The Environmental Protection Agency (EPA) announced February 20 that it would regulate two compounds found in drinking water after growing concerns emerged about the chemicals. The chemicals are part of a class called perfluoroalkyl and polyfluoroalkyl substances, or PFAS. PFOA and PFOS are the two compounds newly under regulation.
The EPA will now begin a two-year review process to determine the maximum contamination levels. The chemicals are non-stick and stain-resistant compounds found in every state except Hawaii. The substances are found in everything from pizza boxes to carpets. PFAS are called “forever chemicals,” because they persist in the environment.

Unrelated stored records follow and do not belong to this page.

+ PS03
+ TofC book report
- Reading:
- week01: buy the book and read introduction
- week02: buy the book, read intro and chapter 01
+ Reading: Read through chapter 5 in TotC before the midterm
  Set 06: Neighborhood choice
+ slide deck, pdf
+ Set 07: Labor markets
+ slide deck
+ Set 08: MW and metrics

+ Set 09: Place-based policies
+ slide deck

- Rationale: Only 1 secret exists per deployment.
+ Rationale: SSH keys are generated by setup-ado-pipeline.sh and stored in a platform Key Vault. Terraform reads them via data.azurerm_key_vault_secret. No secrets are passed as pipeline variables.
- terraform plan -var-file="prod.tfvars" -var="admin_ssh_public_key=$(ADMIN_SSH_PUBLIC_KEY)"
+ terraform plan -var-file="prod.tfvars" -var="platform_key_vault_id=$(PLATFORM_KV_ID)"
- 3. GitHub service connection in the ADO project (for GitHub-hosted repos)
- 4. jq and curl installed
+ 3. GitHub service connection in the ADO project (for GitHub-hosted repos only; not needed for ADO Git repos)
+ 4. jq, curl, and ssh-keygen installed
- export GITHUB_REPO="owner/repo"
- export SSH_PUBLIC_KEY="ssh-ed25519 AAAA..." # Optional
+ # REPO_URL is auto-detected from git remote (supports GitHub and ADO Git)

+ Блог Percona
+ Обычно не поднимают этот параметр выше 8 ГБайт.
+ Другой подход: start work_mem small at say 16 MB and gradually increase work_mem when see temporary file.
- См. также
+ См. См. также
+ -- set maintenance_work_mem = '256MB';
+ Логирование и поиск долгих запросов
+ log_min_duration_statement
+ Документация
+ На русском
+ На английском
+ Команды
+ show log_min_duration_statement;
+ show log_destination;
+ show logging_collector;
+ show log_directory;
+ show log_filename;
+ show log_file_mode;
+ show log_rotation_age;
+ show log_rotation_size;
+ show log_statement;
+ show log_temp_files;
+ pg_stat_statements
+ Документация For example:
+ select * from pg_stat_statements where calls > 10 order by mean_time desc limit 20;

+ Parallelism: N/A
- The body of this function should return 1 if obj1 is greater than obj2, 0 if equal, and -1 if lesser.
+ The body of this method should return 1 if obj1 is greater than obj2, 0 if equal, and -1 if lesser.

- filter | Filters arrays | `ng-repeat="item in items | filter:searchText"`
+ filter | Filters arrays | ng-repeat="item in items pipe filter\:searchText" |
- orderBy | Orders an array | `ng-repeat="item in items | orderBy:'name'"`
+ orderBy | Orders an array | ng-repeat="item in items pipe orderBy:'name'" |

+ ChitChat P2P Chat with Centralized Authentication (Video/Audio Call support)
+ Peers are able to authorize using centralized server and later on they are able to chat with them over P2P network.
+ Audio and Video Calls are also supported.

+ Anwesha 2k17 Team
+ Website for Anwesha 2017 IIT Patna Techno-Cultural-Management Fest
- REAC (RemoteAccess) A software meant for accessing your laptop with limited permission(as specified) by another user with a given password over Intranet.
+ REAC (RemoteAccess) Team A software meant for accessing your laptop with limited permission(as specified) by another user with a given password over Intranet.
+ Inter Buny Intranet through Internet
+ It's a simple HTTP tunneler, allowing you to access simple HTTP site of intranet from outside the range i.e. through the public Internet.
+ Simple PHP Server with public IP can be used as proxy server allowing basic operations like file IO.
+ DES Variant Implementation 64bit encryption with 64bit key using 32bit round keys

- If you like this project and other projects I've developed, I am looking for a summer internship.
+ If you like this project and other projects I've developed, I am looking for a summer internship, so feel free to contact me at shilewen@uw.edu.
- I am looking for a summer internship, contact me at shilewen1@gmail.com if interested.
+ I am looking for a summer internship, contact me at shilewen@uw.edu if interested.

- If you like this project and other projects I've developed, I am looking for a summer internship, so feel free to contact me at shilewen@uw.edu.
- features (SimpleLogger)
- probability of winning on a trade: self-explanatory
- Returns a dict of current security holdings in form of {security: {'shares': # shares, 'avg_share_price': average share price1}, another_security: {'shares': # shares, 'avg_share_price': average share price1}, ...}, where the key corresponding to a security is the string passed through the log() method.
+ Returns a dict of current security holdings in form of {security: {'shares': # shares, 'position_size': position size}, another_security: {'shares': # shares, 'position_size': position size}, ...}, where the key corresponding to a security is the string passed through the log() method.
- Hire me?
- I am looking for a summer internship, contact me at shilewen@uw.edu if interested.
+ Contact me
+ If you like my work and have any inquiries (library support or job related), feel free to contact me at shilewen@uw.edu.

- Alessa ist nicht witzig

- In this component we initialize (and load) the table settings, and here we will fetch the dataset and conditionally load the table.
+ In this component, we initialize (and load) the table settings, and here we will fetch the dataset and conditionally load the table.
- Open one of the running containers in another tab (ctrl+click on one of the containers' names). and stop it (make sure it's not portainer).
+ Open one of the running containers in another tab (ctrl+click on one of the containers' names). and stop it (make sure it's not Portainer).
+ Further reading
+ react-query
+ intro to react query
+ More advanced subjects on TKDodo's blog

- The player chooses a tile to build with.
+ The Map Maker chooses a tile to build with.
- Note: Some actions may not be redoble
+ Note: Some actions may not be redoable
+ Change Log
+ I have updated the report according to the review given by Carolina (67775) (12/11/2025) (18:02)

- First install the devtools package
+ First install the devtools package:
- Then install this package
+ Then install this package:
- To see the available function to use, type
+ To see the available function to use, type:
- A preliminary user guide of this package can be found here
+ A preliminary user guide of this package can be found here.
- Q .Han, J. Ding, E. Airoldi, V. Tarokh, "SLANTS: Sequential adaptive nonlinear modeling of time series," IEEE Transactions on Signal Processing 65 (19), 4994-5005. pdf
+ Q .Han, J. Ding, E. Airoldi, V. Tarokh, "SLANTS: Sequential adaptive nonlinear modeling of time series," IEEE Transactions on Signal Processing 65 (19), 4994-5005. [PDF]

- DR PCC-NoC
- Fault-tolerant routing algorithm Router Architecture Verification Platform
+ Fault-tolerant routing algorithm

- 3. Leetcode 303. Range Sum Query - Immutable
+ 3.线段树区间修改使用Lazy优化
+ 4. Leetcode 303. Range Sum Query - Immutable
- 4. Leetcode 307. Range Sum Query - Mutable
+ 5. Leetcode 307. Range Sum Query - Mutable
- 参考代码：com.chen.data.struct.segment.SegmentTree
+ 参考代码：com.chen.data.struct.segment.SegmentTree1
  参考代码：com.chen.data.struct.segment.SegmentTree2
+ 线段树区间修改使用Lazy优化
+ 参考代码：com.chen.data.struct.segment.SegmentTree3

States had started setting their own water quality limits after the EPA only set a non-binding standard of 70 parts per trillion for PFOA and PFOS. Health studies have found people exposed to the compounds experienced liver issues, low birth weights and testicular and kidney cancers.
Acting EPA Administrator Andrew Wheeler said in a statement, “The U.S. leads the world in providing access to safe drinking water for its citizens, thanks in part to EPA’s implementation of the Safe Drinking Water Act. Under President Trump’s leadership, EPA is following through on its commitment in the Action Plan to evaluate PFOA and PFOS under this Act.”
“It’s decades too late but it’s better late than never. It could still take years — if ever — for EPA to issue a final standard. But it’s a step in the right the direction, and it would not have happened but for a bipartisan sense of outrage,” said Scott Faber, Environmental Working Group’s senior vice president for government affairs, in a statement.